Japanese Chief Cabinet Secretary Shinzo Abe has formally announced his candidacy to succeed Prime Minister Junichiro Koizumi.
Shinzo Abe is known as an outspoken conservative
Mr Abe pledged a robust foreign policy and restated his aim of holding a referendum on constitutional revision.
Mr Abe, 51, is the clear front-runner to win the 20 September contest to become president of the ruling party.
The holder of this post is almost certain to be made prime minister when Mr Koizumi steps down on 30 September.
Mr Abe made his announcement at a news conference in Hiroshima.
"I have decided to run as a candidate to respond to and accept the warm and strong hopes of many Japanese people," he said.
Mr Abe is not expected to make major changes in policy if he becomes prime minister.

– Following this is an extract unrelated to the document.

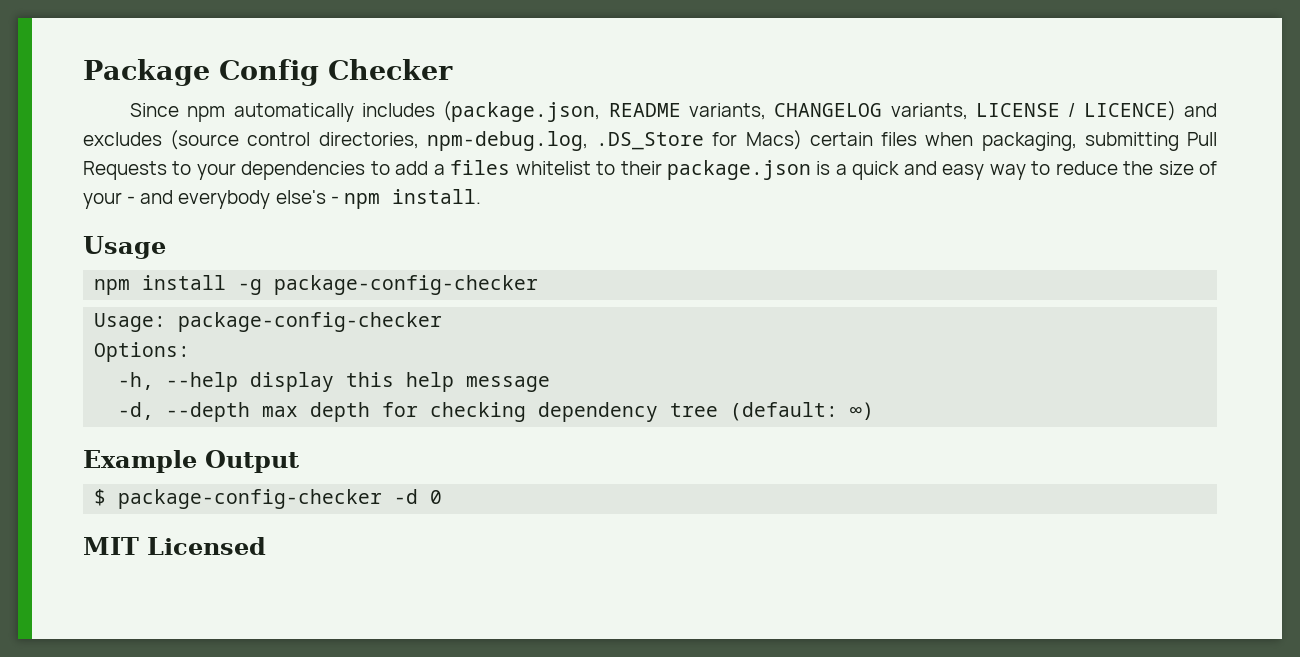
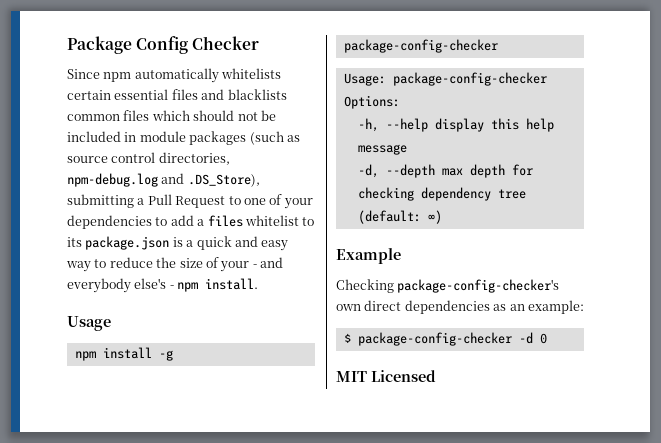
[361,101,1217,122] [83,130,1218,151] [83,161,192,180] includes (package.json, README variants, CHANGELOG variants, LICENSE / LICENCE) and excludes (source control directories, npm-debug.log, .DS_Store for Macs) certain files when packaging, submitting Pull Requests to -> [221,68,282,79] [67,89,287,100] [67,110,276,121] [67,131,300,145] [67,152,230,165] [67,173,260,187] [67,194,283,208] whitelists certain essential files and blacklists common files which should not be included in module packages (such as source control directories, npm-debug.log and .DS_Store), submitting a Pull Request to one of
[620,161,662,175] their -> [67,237,82,247] its
[205,450,299,473] Output -> [336,279,560,293] [336,300,584,314] // Checking package-config-checker's own direct dependencies as an example:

Like Mr Koizumi, he favours strengthening an alliance with the United States, and taking a tough stand against North Korea.
In fact he is seen as even more hawkish than the current prime minister on some foreign policy issues, raising fears that Japan's relations with China and South Korea - which have deteriorated markedly under Mr Koizumi - could worsen still further.
"Japan will follow a foreign policy that makes firm demands based on national interests," Mr Abe said in his speech.
He was keen to improve ties with China and South Korea, he said, but stressed that such a step required "efforts from each country".
He also spoke of the need to revise Japan's pacifist constitution, which bans the use of military force. "We need a new constitution that fits better for how Japan should be in the 21st century," he said.
Mr Abe did not comment on the issue of the Yasukuni shrine. He has backed Mr Koizumi's visits to the controversial shrine, which commemorates Japan's war dead, including convicted war criminals.
Japan's Asian neighbours always react angrily to such trips, saying the shrine glorifies Japan's past militarism.
Shinzo Abe is the son of Shintaro Abe, a former foreign minister, and the grandson of former Prime Minister Nobusuke Kishi, who was arrested as a suspected war criminal after World War II but never charged.
His rivals for the leadership are Finance Minister Sadakazu Tanigaki and Foreign Minister Taro Aso.
But as chief cabinet secretary, and Mr Koizumi's right-hand man, Mr Abe is the favourite for the top job.
As well as having the support of many key members of the ruling Liberal Democratic Party, he also enjoys a clear lead in opinion polls.